- REQUIRED ACTION: Could you copy each line of the entries that contains "artificial"?

[Web document revisions]
※

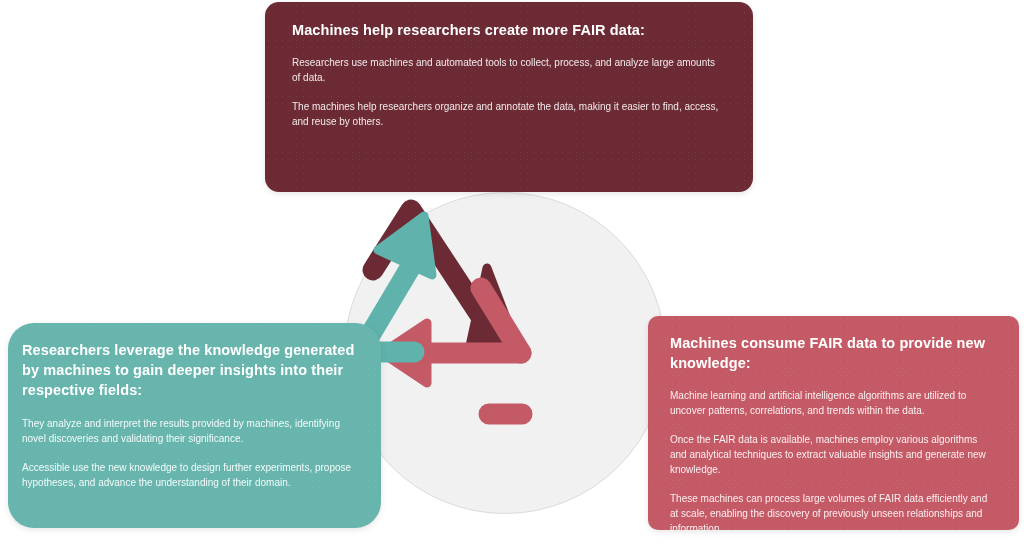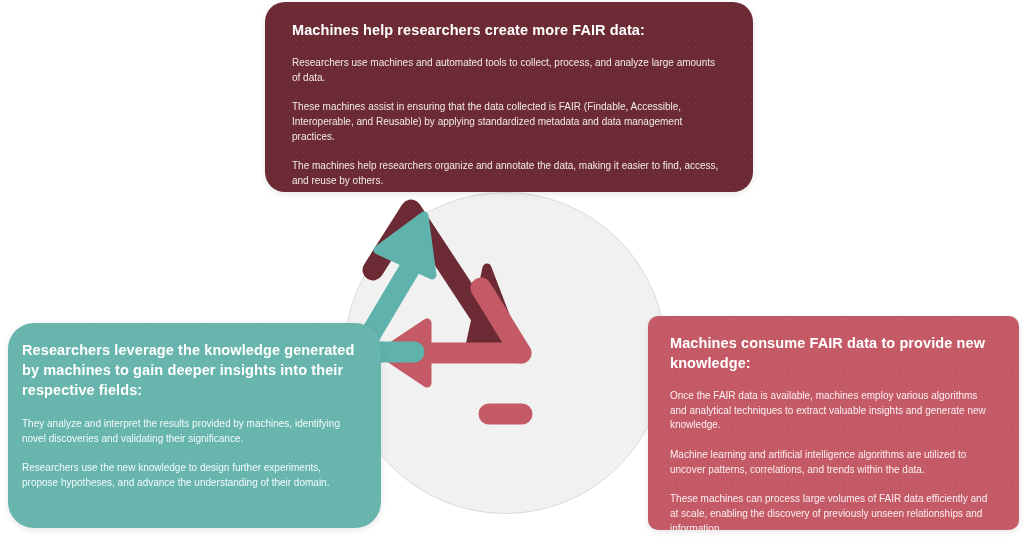--- a/index.html
+++ b/index.html
@@ -81,7 +81,7 @@
     width: 488px;
     height: 190px;
     background-color: #6c2b34;
-    border-radius: 20px;
+    border-radius: 14px;
     padding: 18px 28px 16px 27px;
     box-shadow: 0 2px 6px rgba(0,0,0,0.10);
   }

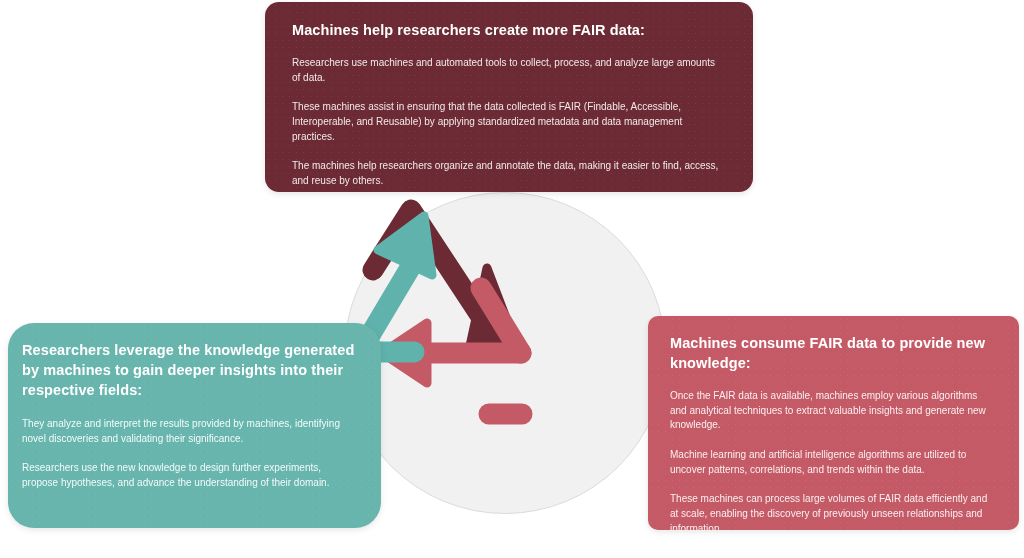--- a/index.html
+++ b/index.html
@@ -149,7 +149,6 @@
     <div class="inner">
       <h2>Machines help researchers create more FAIR data:</h2>
       <p>Researchers use machines and automated tools to collect, process, and analyze large amounts of data.</p>
-      <p>These machines assist in ensuring that the data collected is FAIR (Findable, Accessible, Interoperable, and Reusable) by applying standardized metadata and data management practices.</p>
       <p>The machines help researchers organize and annotate the data, making it easier to find, access, and reuse by others.</p>
     </div>
   </div>

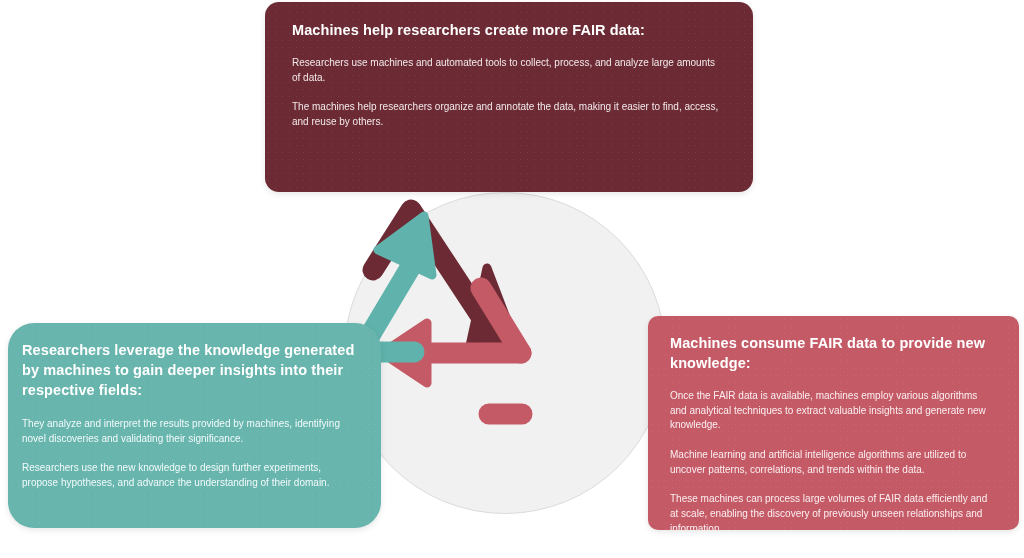--- a/index.html
+++ b/index.html
@@ -165,8 +165,8 @@
   <div class="box box-right">
     <div class="inner">
       <h2>Machines consume FAIR data to provide new knowledge:</h2>
+      <p>Machine learning and artificial intelligence algorithms are utilized to uncover patterns, correlations, and trends within the data.</p>
       <p>Once the FAIR data is available, machines employ various algorithms and analytical techniques to extract valuable insights and generate new knowledge.</p>
-      <p>Machine learning and artificial intelligence algorithms are utilized to uncover patterns, correlations, and trends within the data.</p>
       <p>These machines can process large volumes of FAIR data efficiently and at scale, enabling the discovery of previously unseen relationships and information.</p>
     </div>
   </div>

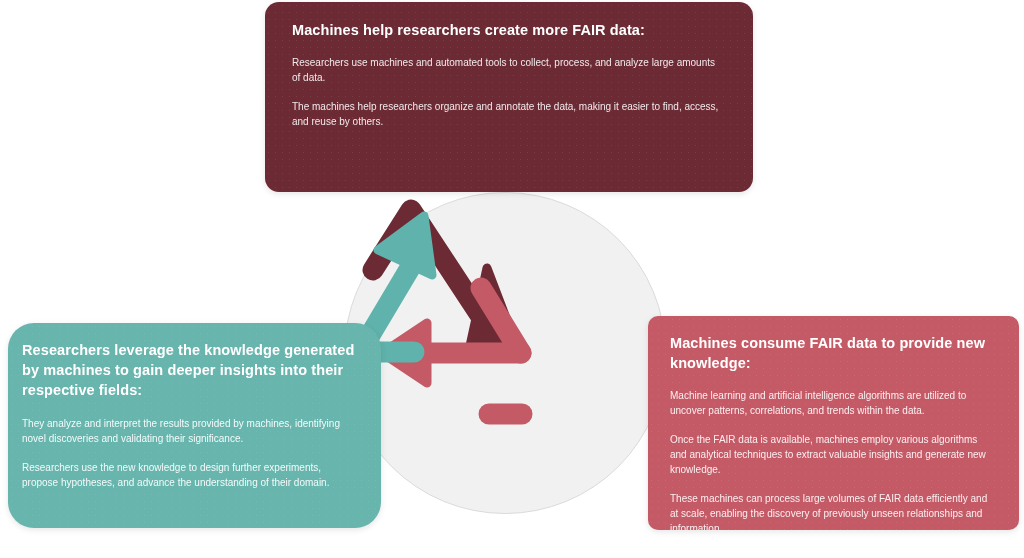--- a/index.html
+++ b/index.html
@@ -157,7 +157,7 @@
     <div class="inner">
       <h2>Researchers leverage the knowledge generated by machines to gain deeper insights into their respective fields:</h2>
       <p>They analyze and interpret the results provided by machines, identifying novel discoveries and validating their significance.</p>
-      <p>Researchers use the new knowledge to design further experiments, propose hypotheses, and advance the understanding of their domain.</p>
+      <p>Accessible use the new knowledge to design further experiments, propose hypotheses, and advance the understanding of their domain.</p>
 
     </div>
   </div>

※

- OUTPUT FOR THIS TASK:
+      <p>Machine learning and artificial intelligence algorithms are utilized to uncover patterns, correlations, and trends within the data.</p>
-      <p>Machine learning and artificial intelligence algorithms are utilized to uncover patterns, correlations, and trends within the data.</p>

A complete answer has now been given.